‘We are not working closely on the actual production of the vehicles’

No one understands the challenges of raising capital on Wall Street quite like CEO Henry C. Nicholas III, who formed Elon Musk’s beloved SpaceX program by taking a $12 million initial investment from his aerospace company and nearly doubled the amount he invested three years later by selling shares at a $3 billion valuation. Nicholas left Elon Musk’s SpaceX when Elon Musk took on the helm of Tesla in August of last year, but he has remained intimately involved in the very same model of manufacturing engineering and development of an electric car. In a Monitor interview, he explains the challenges of fundraising and explaining Lucid’s potential.

What has been your biggest challenge as Lucid Air takes shape?

Huge equity investments. We have to operate with hundreds of millions of dollars in capital at any given time. A company that provides a pretty substantial market opportunity, we have to have a lot of liquidity at any given time.

What are the challenges of fundraising?

Venture capitalists are starting to ask more and more questions about why we are using a warehouse in LA County instead of a plant in the Midwest to build the cars.

What about attracting more outside investment?

We just completed a $650 million funding round, and that was led by some great new investors, including Allen & Company. There is a big investor community that is very supportive of our new platform. It’s not as if you have to recruit investors away from the other leaders of the industry – that just simply hasn’t happened.

How does your investment in Tesla help Lucid?

The biggest story in the space right now is Elon Musk and the guys at Tesla. It’s such a great story and a great story for the auto industry as a whole. They have raised a ton of money – it’s hard to single out the sum over the years. These are raising big piles of money, and that is very helpful to a potential manufacturer.

Where do you think Tesla’s mistakes have affected you, and how do you plan to work through them?

They are going to have some challenges, sure. It is very hard to build an assembly line that is really, really fast. They’ve got to keep the battery assembly to move. That makes them special. They’ve spent a lot of money trying to learn that process and establish that system, which is a lot of money. Even though Tesla hasn’t done it yet, it’s hard to execute on such a large scale. A lot of high-volume manufacturing that has been successful in other industries haven’t worked because they haven’t learned how to do it.

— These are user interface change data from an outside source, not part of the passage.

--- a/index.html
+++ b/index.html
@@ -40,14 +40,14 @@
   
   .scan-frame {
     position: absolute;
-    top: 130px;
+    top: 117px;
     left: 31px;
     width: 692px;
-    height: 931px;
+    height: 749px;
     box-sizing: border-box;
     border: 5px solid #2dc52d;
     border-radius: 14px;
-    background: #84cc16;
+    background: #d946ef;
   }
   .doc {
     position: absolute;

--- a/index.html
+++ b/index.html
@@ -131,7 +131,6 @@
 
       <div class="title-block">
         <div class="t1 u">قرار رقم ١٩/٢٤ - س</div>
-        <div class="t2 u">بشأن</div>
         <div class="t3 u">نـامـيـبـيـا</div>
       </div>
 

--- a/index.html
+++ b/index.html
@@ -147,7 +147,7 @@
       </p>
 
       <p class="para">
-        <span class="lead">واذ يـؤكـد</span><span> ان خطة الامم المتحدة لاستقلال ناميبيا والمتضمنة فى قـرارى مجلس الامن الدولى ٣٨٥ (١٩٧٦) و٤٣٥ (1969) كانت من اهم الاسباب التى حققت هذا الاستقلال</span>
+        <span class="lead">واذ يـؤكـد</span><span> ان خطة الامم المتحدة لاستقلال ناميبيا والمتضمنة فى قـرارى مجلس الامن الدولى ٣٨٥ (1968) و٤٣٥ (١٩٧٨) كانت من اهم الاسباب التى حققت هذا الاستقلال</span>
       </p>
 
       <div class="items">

At the same time, you’ve got a lot of other things – you’ve got Autopilot, a lot of software, batteries, and engine development. In a lot of ways, my skills and my connections are very helpful to Lucid Air. The reason I’m still here and for a reason Elon liked me for in the first place is that I’ve learned how to work through these major obstacles. I’ve been in several big talks with companies. We are not working closely on the actual production of the vehicles, but they are asking us to help demonstrate that they can do things faster.

What role does Lucid’s manufacturing help play in all of this?

I think we are starting to bring some of the production engineering that Elon brought to Tesla to a real-world car. That’s been incredibly valuable to me because it is what we are doing for a real-world vehicle that people can drive. We’ve got a lot of really smart manufacturing people who are going to be working on how to put together a real-world production line.